PORTEIRA VELHA

Atravessada no caminho desde sempre, a porteira separa dois mundos.

Lá fora a vida, a liberdade.

Cá dentro a solidão, o desespero, o nada fazer.

Rangendo nos gonzos necessitados do óleo de licurí, todas as vezes que alguém passa é um lamento, um tanto de espera, novo lamento e... pá... a batida característica no mourão, grosso, seco, irremovível.

Superior ao tempo, ao fogo, ao cupim.

A porteira feita de madeira de lei resistiu às investidas do sol, às intempéries, ao orvalho das noites, aos dias de tempestade.

A gameleira sua companheira de tantos anos, fora atingida por um raio. Morreu em pé (como devem morrer os heróis) em noite pesada de frio cortante.

As nuvens pejadas, como peitos de vacas leiteiras, ameaçaram por muito tempo desabar sobre os viventes.

A chuva que começou fininha, tangendo as galinhas para perto do fogão, de repente transformou-se num temporal.

Raios, coriscos, trovões riscaram o céu de chumbo.
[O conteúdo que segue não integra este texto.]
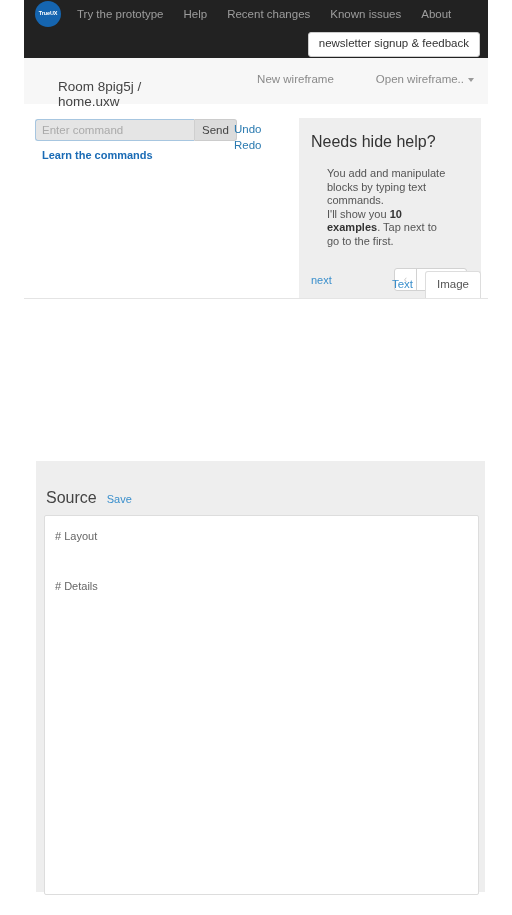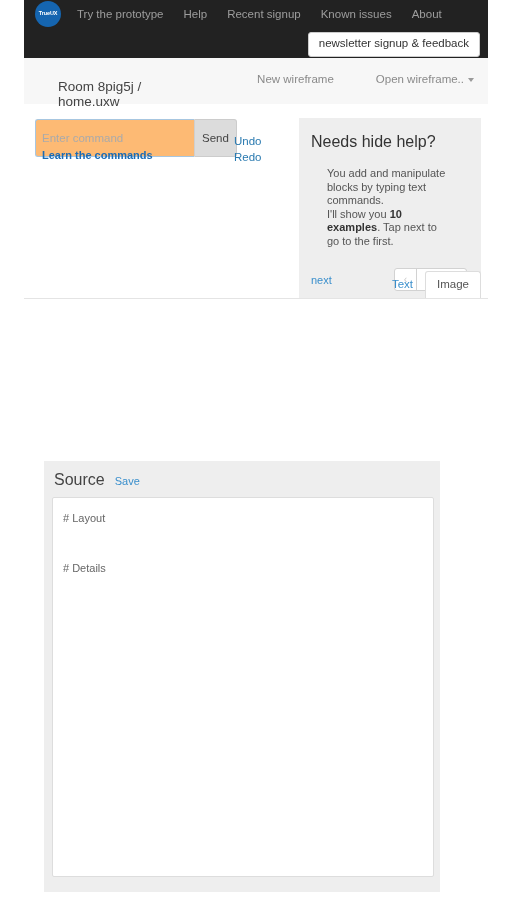--- a/index.html
+++ b/index.html
@@ -366,7 +366,7 @@
     </div>
     <a class="nav-link" href="#">Try the prototype</a>
     <a class="nav-link" href="#">Help</a>
-    <a class="nav-link" href="#">Recent signup</a>
+    <a class="nav-link" href="#">Recent changes</a>
     <a class="nav-link" href="#">Known issues</a>
     <a class="nav-link" href="#">About</a>
   </div>

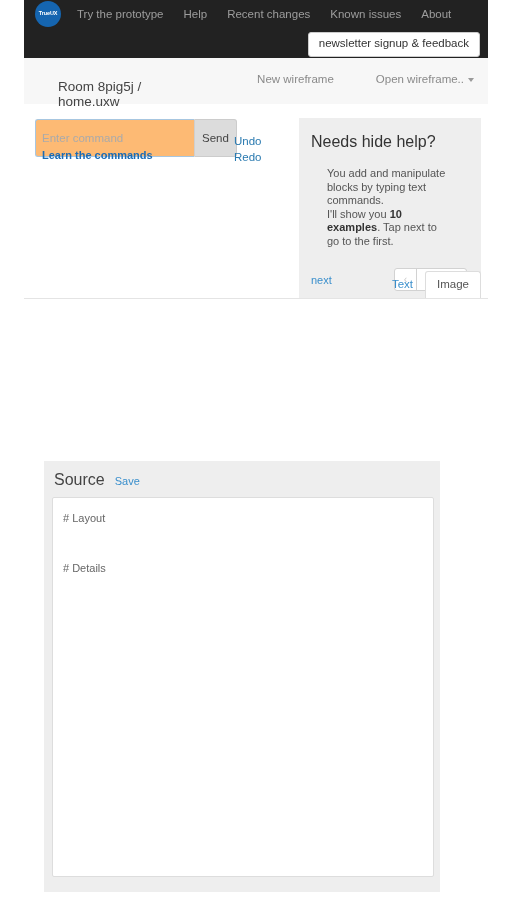--- a/index.html
+++ b/index.html
@@ -155,11 +155,11 @@
     border: 1px solid #a7c6e0;
     border-right: none;
     border-radius: 3px 0 0 3px;
-    padding: 8px 6px;
+    padding: 0 6px;
     font-size: 11.5px;
     font-family: "Liberation Sans", sans-serif;
     color: #555555;
-    background: #fdba74;
+    background: #e5e5e5;
     outline: none;
     box-sizing: content-box;
   }

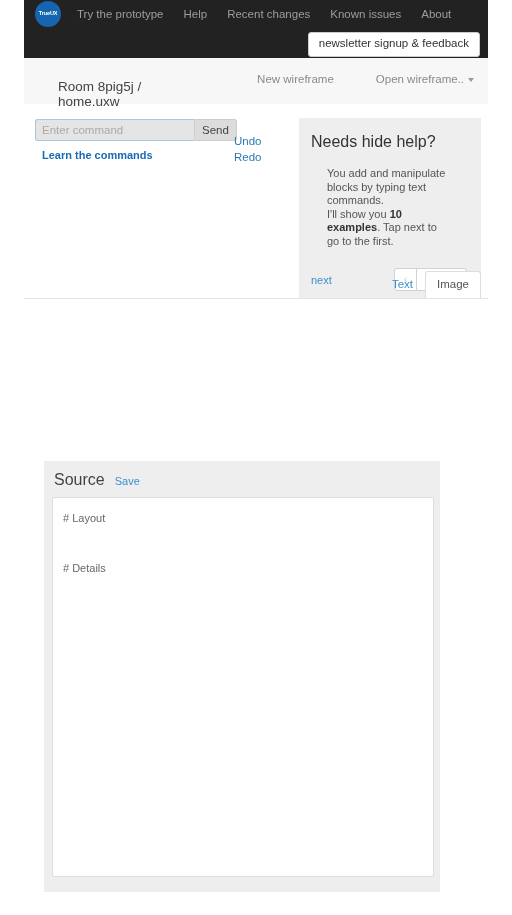--- a/index.html
+++ b/index.html
@@ -189,7 +189,7 @@
   .undo-redo {
     position: absolute;
     left: 210px;
-    top: 30px;
+    top: 18px;
     display: flex;
     flex-direction: column;
     gap: 2px;

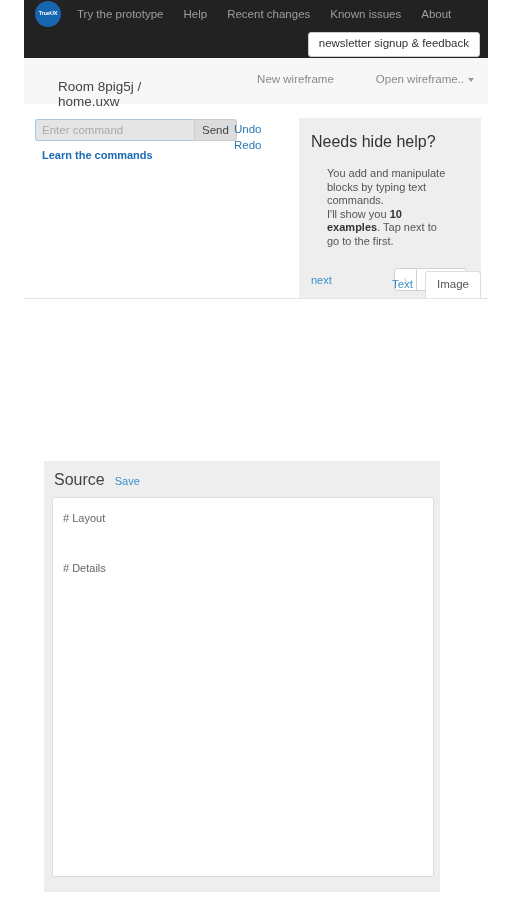--- a/index.html
+++ b/index.html
@@ -311,12 +311,11 @@
     position: absolute;
     left: 36px;
     top: 461px;
-    width: 396px;
+    width: 449px;
     height: 431px;
     background: #eeeeee;
     box-sizing: border-box;
-    padding: 10px 6px 8px 8px;
-    margin-left: 8px;
+    padding: 28px 6px 8px 8px;
   }
   .source-head {
     display: flex;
Os trovões ribombando escapavam por línguas de fogo das entranhas das nuvens negras quase ao rés do chão.

Um desses raios dividiu a gameleira em duas fatias iguais que foram consumidas lentamente por línguas de fogo alaranjado, como se Joana d’Arc. estivesse outra vez acorrentada ali, naquele tronco fendido.

A velha porteira silente assistiu ao funeral da antiga companheira.

Lágrimas? Não. Desnecessárias. O céu chorava pelas duas...

A gameleira agora morta.

A porteira inabalável como seu mourão.

Voltar...

A barreira do tempo é vencida pela vivência cíclica.

Ontem, quando transposta pela primeira vez, os sonhos eram a gameleira, lançando para o alto os ideais, as aspirações.

Ficaram para trás o conformismo da existência pré-moldada.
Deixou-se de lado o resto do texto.